Los emberá, más que turismo a orillas del río Chagres en Panamá
Acosados por narcos y guerrillas, varias familias de embera se vieron obligadas a abandonar sus territorios ancestrales de caza, en el Darién, la selva que corta la vía Panamericana, para buscar más pacífico acomodo en las orillas del Chagres, a sólo una hora de la capital de Panamá.
En el río que abastece el canal de Panamá se han constituido cinco comunidades indígenas, que han conseguido armonizar la constante llegada de turistas con la pervivencia de costumbres ancestrales, como bailes que impresionan por su sencillez, artesanía utilizando fibras vegetales y tintes naturales para fabricar coloridas vasijas, y una medicina basada en las plantas que sorprende por su eficacia.
El botánico de la aldea Emberá Drua, el señor Elías, como es conocido por todos, muestra orgulloso un pequeño huerto en el que cultiva plantas medicinales que, detalla, le permiten tratar con éxito desde algunos tipos de cáncer hasta las inevitables infecciones en un clima tropical.
De hecho, acoge de forma regular a pacientes procedentes de todo el mundo en su cabaña, un palafito abierto, el más espacioso de las poco más de una docena que integran una aldea en la que la sonrisa es permanente.
La sonrisa, y los niños, omnipresentes, numerosos, vivaces y alegres siempre, que corretean entre visitantes, se bañan en el río, o se preparan guirnaldas de flores para lucir en sus bailes tradicionales.
El Chagres es su vía de comunicación. Solo se puede llegar a la aldea en canoa, navegando o empujándola, en periodos de sequía, pero es también fuente de vida en su abundante pesca, en competencia con caimanes, garzas y martines pescadores de vivos colores.

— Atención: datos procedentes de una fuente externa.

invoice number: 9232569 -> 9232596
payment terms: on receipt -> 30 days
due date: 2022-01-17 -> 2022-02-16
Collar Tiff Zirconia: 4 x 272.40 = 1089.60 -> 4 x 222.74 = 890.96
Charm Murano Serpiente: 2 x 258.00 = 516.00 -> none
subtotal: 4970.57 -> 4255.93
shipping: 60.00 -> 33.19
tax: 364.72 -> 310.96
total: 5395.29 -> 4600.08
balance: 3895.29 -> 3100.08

La visita turística es muy simple: se llega a la aldea tras una hora de trayecto en auto desde la ciudad de Panamá, y algo menos en canoa, con una parada obligada en la cascada que forma uno de los afluentes del Chagres, en un rincón mágico en el que el mayor riesgo es el de pisar las diminutas y en este caso inofensivas ranas que saltan en el barro.

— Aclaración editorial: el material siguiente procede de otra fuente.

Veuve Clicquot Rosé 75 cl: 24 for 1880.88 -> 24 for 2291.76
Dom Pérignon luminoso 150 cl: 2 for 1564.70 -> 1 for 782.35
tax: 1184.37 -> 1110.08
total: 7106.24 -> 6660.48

Los emberá, que mantienen el carácter hospitalario de los pueblos indígenas que saben que de la cooperación depende la subsistencia, reciben al visitante con toques de flauta y tambores -la percusión es en esta etnia cosa de hombres- y mujeres de todas las edades ataviadas con sus vestidos tradicionales, aunque en algunos casos ya confeccionados lamentablemente con telas «made in China».

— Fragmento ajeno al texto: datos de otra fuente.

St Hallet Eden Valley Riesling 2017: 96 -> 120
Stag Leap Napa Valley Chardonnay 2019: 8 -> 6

Una sala comunal, techada con paja y construida con vigas de maderas nobles acoge una breve explicación de los motivos de su presencia en el Chagres, sus costumbres y modos de vida, previa al almuerzo, pescado de río servido en hojas y fruta tropical -piña y papaya- aportada por los propios visitantes.
Hay también un espectáculo de bailes tradicionales, en los que las mujeres danzan en círculos al son de los instrumentos manejados por los hombres, que suele culminar con la invitación a bailar a alguna turista por parte de los más atrevidos entre los varones.
Y un recorrido obligado por la exhibición de artesanías -collares y pulseras de semillas, cuencos, vasijas en las que el entrelazado de las plantas no permite pasar el agua o cucharas de cocina fabricadas con maderas de impresionante color y dureza, pero con nombres impronunciables para un viajero occidental.
Y, quizás, para terminar antes de embarcar de regreso, una visita a uno de los huertos de plantas medicinales del señor Elías, el botánico y la figura más respetada de la aldea, que estruja las hojas de sus hierbas medicinales para hacer sentir su olor vivificante a los forasteros.